Requirements for transforming the Obsidian vault into a published website, such that the site matches the vault as closely as reasonably possible.
Captured 2026-02-27; updated 2026-03-17. See also: [Content Graph Architecture](Content Graph Architecture.md).
Core requirement: relationship navigation
The primary unmet requirement is rendering dynamic navigation links derived from the vault’s three relationship types. At the bottom of each note that participates in one or more relationships, the published page must show the relevant link lists.
Pending implementation
Relationship traversal rendering is not yet implemented in the Quartz build.

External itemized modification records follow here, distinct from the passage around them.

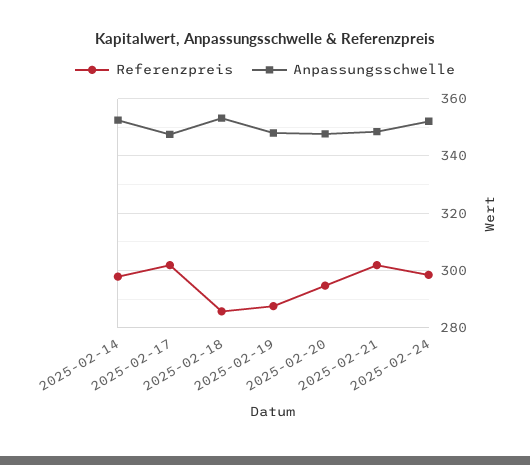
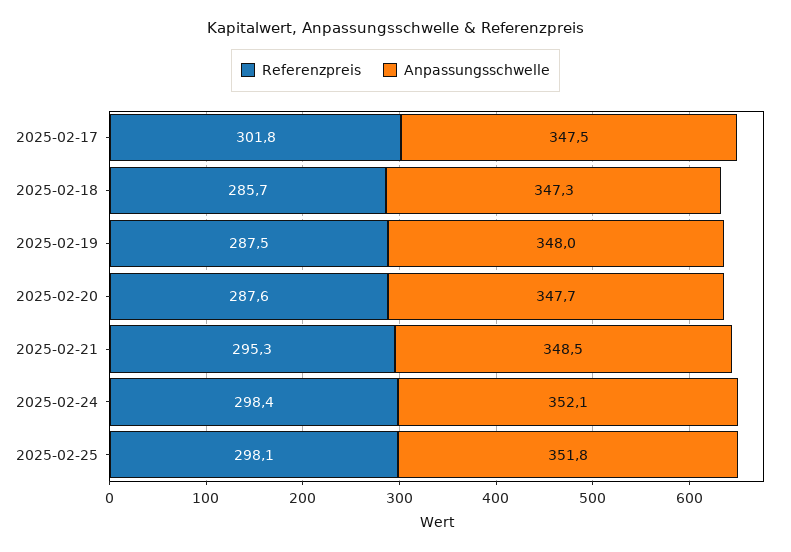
Referenzpreis, 2025-02-14: 297.5 -> none
Anpassungsschwelle, 2025-02-14: 352.5 -> none
Anpassungsschwelle, 2025-02-18: 352.5 -> 347.3
Referenzpreis, 2025-02-20: 295 -> 287.6
Referenzpreis, 2025-02-21: 302.5 -> 295.3
Referenzpreis, 2025-02-25: none -> 298.1
Anpassungsschwelle, 2025-02-25: none -> 351.8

See [Content Graph Architecture](Content Graph Architecture.md) for the planned approach.
Relationship types
| Property | Direction | Semantics |
|---|---|---|
isIn | upward | physical containment (area → area, device → area, device → device) |
partOf | upward | functional membership (device → system, system → system) |
dependsOn | upward (array) | infrastructure dependencies; always an array |
Parent trail rendering
- Traverse upward from the current note to the root (a note with no parent in that relationship type).

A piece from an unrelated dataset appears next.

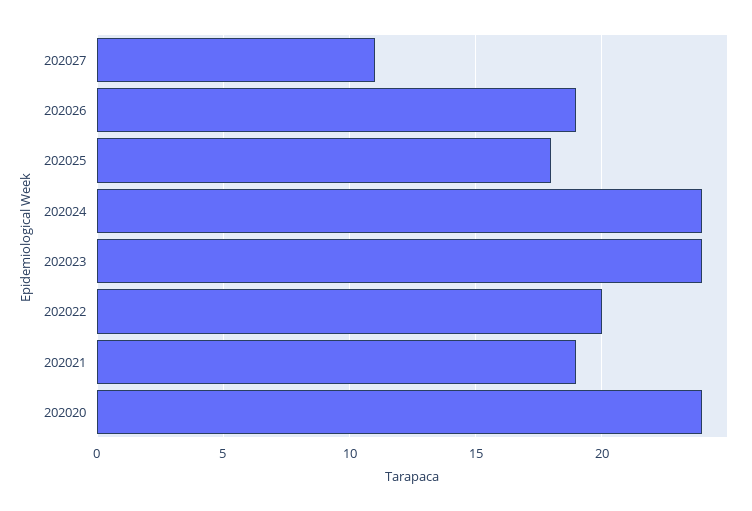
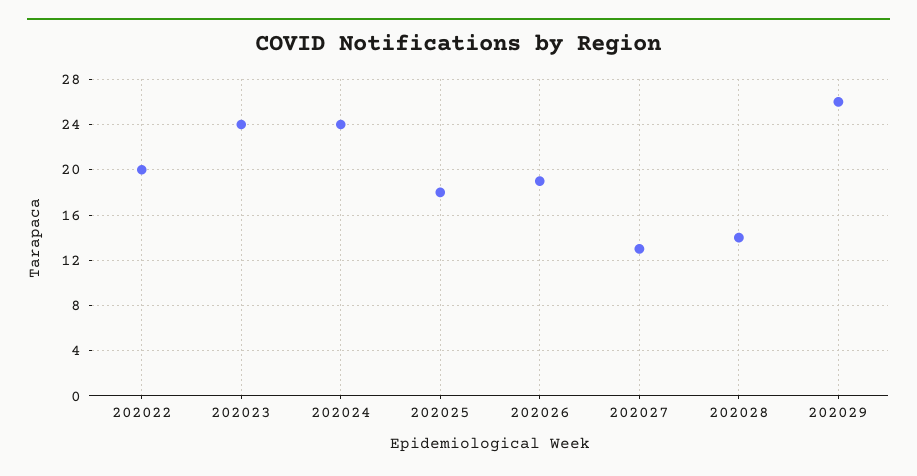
202027: 11 -> 13
202021: 19 -> none
202020: 24 -> none
202028: none -> 14
202029: none -> 26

- Render as a linked trail, e.g.:
Duplex > Unit B > Master Bedroom B - When a note on the trail participates in more than one relationship type, the trail forks at that point. Each fork continues upward in its own relationship type. Render the relationship type in parentheses at the start of each forked branch.
- Example of a forked trail:
(isIn) Duplex > Unit B > Master Bedroom B > [current note](partOf) Electrical > Circuit 4 > [current note]
Child list rendering
- List all notes that name the current note as their parent in a given relationship type.
- When a child participates in more than one relationship type pointing to different parents, a similar fork / label scheme applies (details TBD).
Sibling list rendering
- List all notes that share the same parent as the current note in a given relationship type (i.e., same-level nodes in the same hierarchy branch).
Ordered members (prev / next)
Some objects are members of an ordered list within a relationship. Examples:
- Receptacles on an electrical circuit (ordered by circuit position)
- Sprinkler heads of an irrigation zone (ordered by zone sequence)
For these, render previous and next links in addition to the sibling list. The ordering
mechanism is TBD (likely a numeric frontmatter property or explicit next/prev links).
Publishing pipeline requirement
The publishing workflow must:
- Trigger automatically on every push to the GitHub repository.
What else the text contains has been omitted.